How to set up Service Desk when supporting in multiple languages and using knowledge base

Robert February 14, 2021

Hi!

We are using cloud. Our agents use one service desk project to support our clients. The agents provide support in multiple languages, as we have customers in many countries.

I started to introducing a knowledge base and I need a good service desk portal, but after reading many articles, it looks like not possible to do what I need. Here is why:

  • The customer portal can be translated, but the knowledge base can not. So to have our clients a self service KB in the portal I need as many SD project as many language I support. Why I need this? Because only one portal can be configured for a single project. At this point SD portal language support become an useless feature...
  • OK, so I create more SD projects. But because service desk is designed to work with queues, and queues are work inside the project only (This queue is already filtered by:), my agents require to monitor multiple queues. This will not work as we support many languages... The second problem: we need to manage multiple projects, and this is a pain...
  • Next I was thinking about to have a Kanban Board, and collect all issues into a single place. Documentation says it is a Software project feature, and SD will not fully supported. Also I need to create the board on my personal profile, so I'm not sure it is a good Idea to attach it to a person.

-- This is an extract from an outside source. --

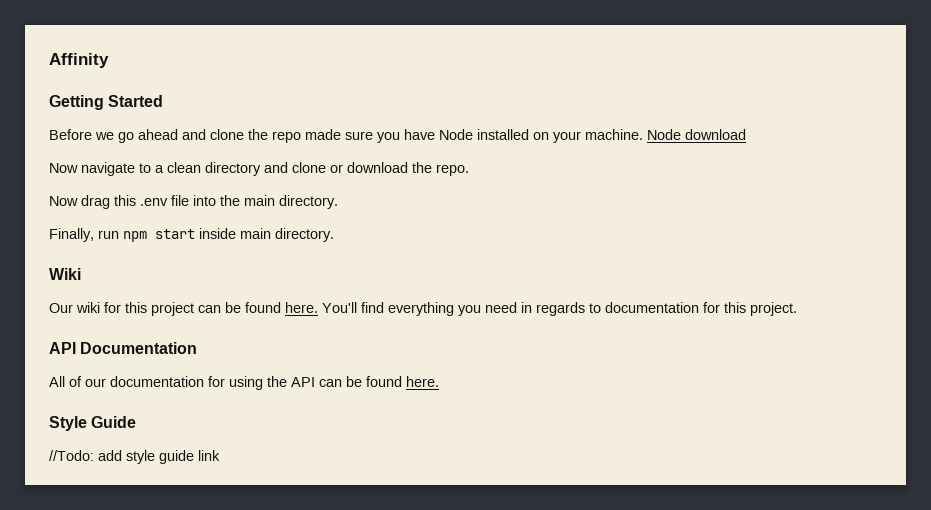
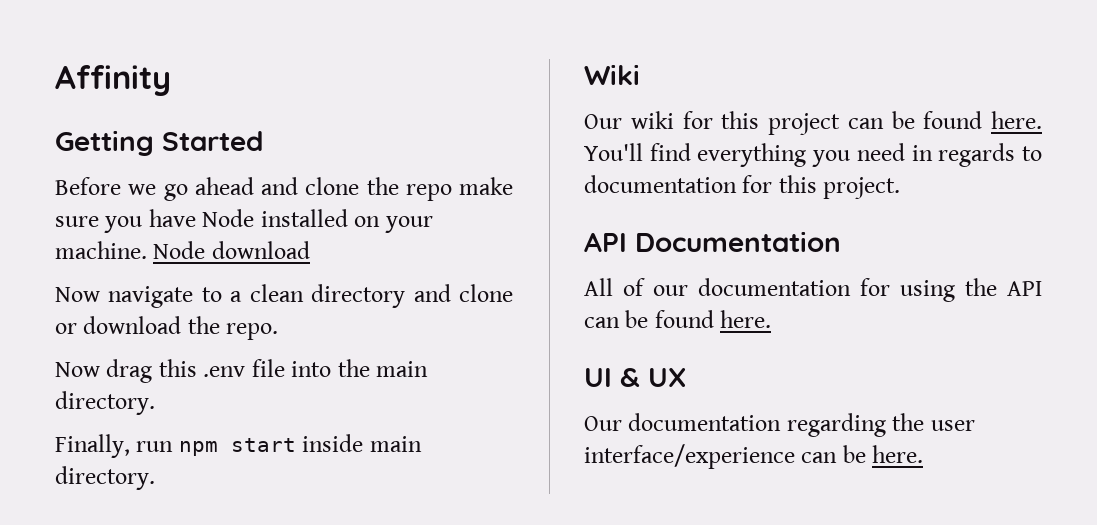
[305,129,341,140] made -> [459,177,513,195] make
[49,416,137,431] [49,450,220,464] Style Guide // //Todo: add style guide link -> [584,368,686,387] [584,413,975,437] [584,444,924,469] UI & UX // Our documentation regarding the user interface/experience can be here.

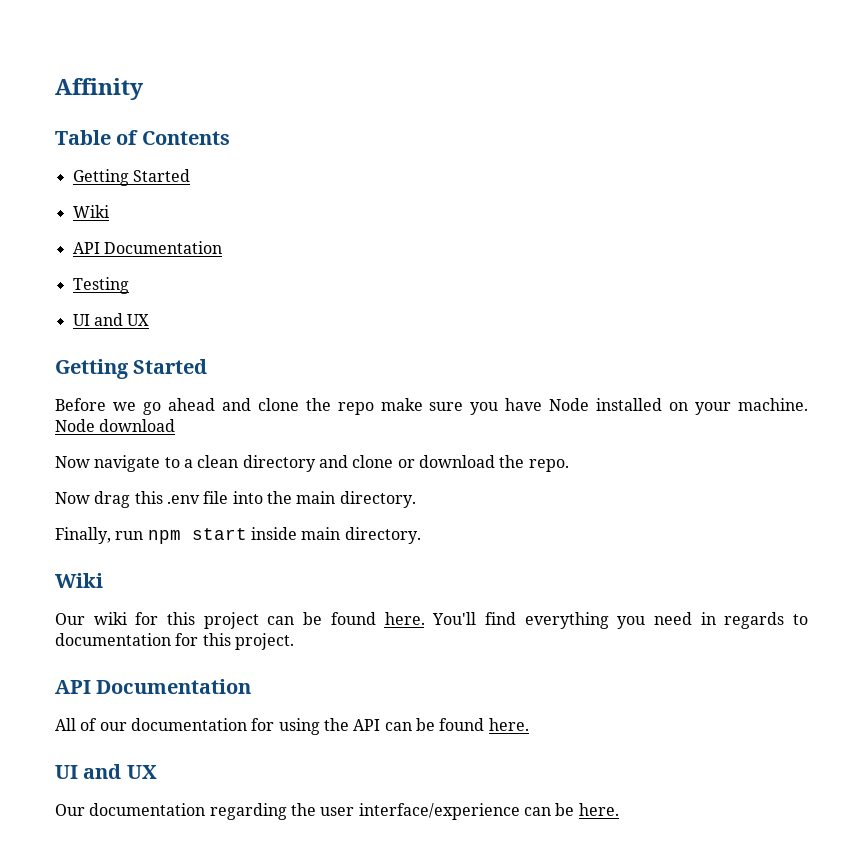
(171, 80) none -> [55,130,230,145] [72,169,190,186] [72,205,109,218] [72,241,222,254] [72,277,129,294] [72,313,150,326] // Table of Contents // Getting Started // Wiki // API Documentation // Testing // UI and UX
[620,368,640,387] & -> [83,764,122,779] and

So the question: How can I set up a customer service in the right way, where I have customers in many languages, my agents supports them also in many languages and I want to have the knowledge base feature in their languages as well, and also the portal in multiple language?

2 answers

2 votes
Alessandro Distefano February 17, 2021

Hi @Robert 

Our add-on for Confluence Cloud can help you to build a multilingual KB on ServiceDesk/Service Management, within a single project.

Here is the marketplace link: Lango: Language and translation manager.

With Lango you can:

  • Manage multiple language versions of your pages;
  • Translating your content automatically via Google Translate (note: this feature requires a Google Cloud account);
  • Insert a macro inside KB pages to allow your users switching languages inside SD.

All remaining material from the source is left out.